REPUBLIKA.CO.ID, Oleh: Muhammad Pizaro *
Kudeta terhadap pemerintahan sah Presiden, Turki Recep Tayyip Erdogan menyedot perhatian jagat media dan masyarakat dunia. Jagat mediapun diramaikan dengan dugaan keterlibatan kelompok Fathulleh Gülen yang menampik telah terlibat dalam kudeta itu. Ulama Turki yang kini tinggal di Pennsylvania itupun mengutuk cara-cara penggulingan terhadap kekuasaan yang sah.
Sayangnya profil Gülen yang banyak tersebar di dunia maya, tidak banyak memberikan rujukan ilmiah, kurang utuh dan kurang dapat dipertanggungjawabkan.
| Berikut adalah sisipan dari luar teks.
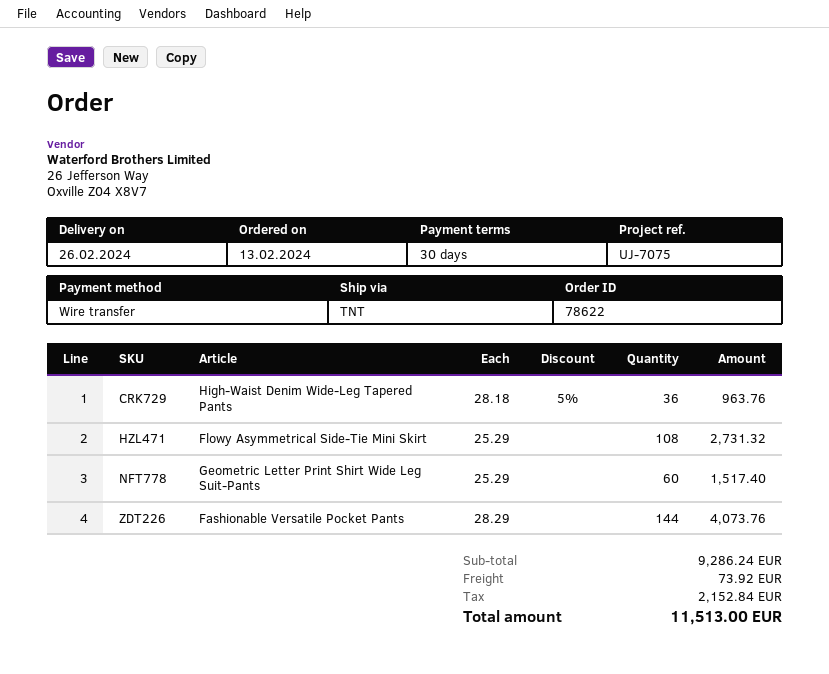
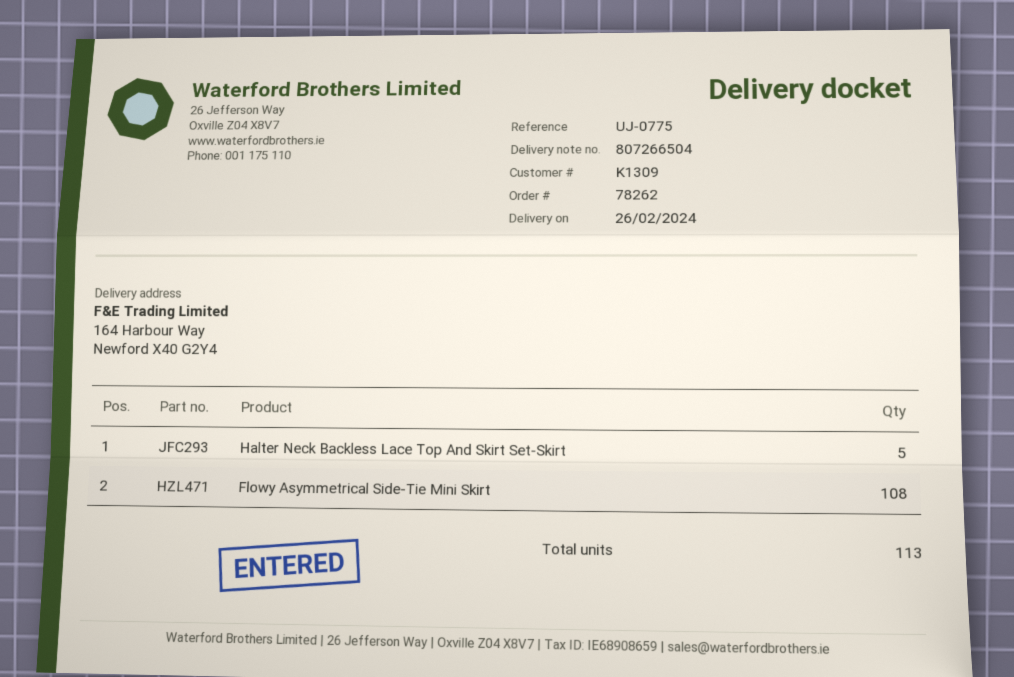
order number: 78622 -> 78262
reference: UJ-7075 -> UJ-0775
High-Waist Denim Wide-Leg Tapered Pants: 36 -> none
Geometric Letter Print Shirt Wide Leg Suit-Pants: 60 -> none
Fashionable Versatile Pocket Pants: 144 -> none
Halter Neck Backless Lace Top And Skirt Set-Skirt: none -> 5

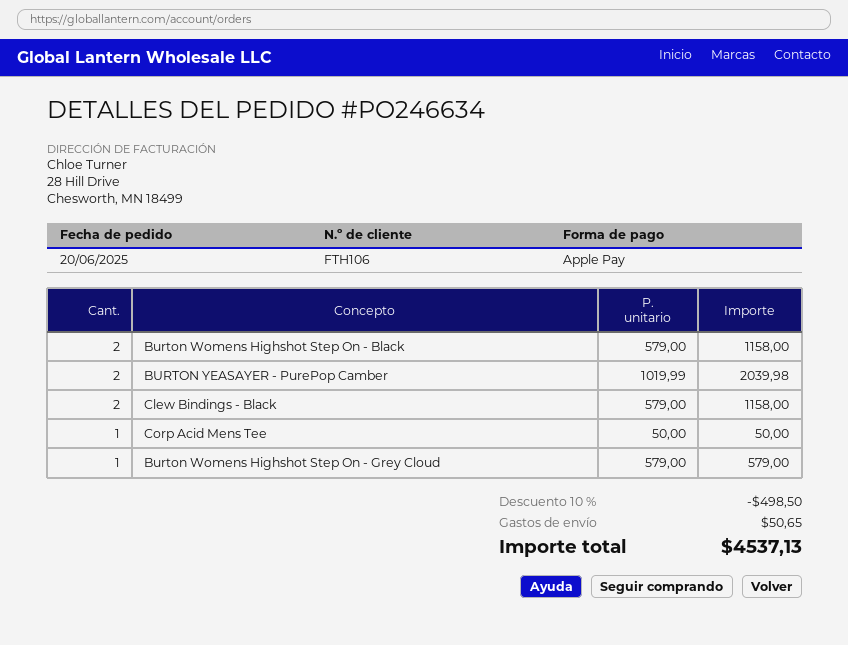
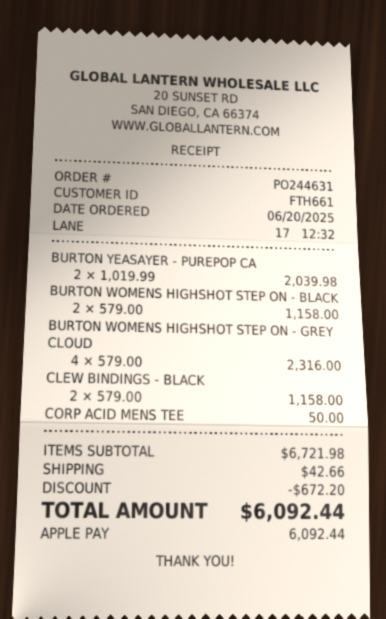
order number: PO246634 -> PO244631
customer number: FTH106 -> FTH661
Burton Womens Highshot Step On - Grey Cloud: 1 x 579.00 = 579.00 -> 4 x 579.00 = 2316.00
discount: 498.50 -> 672.20
shipping: 50.65 -> 42.66
total: 4537.13 -> 6092.44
Tidak sedikit, bayangan tentang Gülen dibangun oleh data media-media blog yang tidak melakukan verifikasi yang memadai.
Fathulleh Gülen dan Turki
Muhammad Fethulleh Gülenatau yang akrab disapa Hocaefendi, lahir di Korucuk, Erzurum - Turki Timur pada tanggal 11 November 1938.Hingga saat ini, lebih dari 70 buku telah ia tulis dan lebih dari 1.000 kaset dan CD mengenai ceramah-ceramahnya telah dipublikasikan.
Sejak belia, Gülen sudah menghafal Alquran dan belajar ilmu agama di sejumlah madrasah. Ia menimba ilmu-ilmu keislaman dari beberapa orang ulama besar yang salah satu di antaranya adalah Osman Bektasi yang merupakan seorang ahli fikih paling terkemuka di masanya.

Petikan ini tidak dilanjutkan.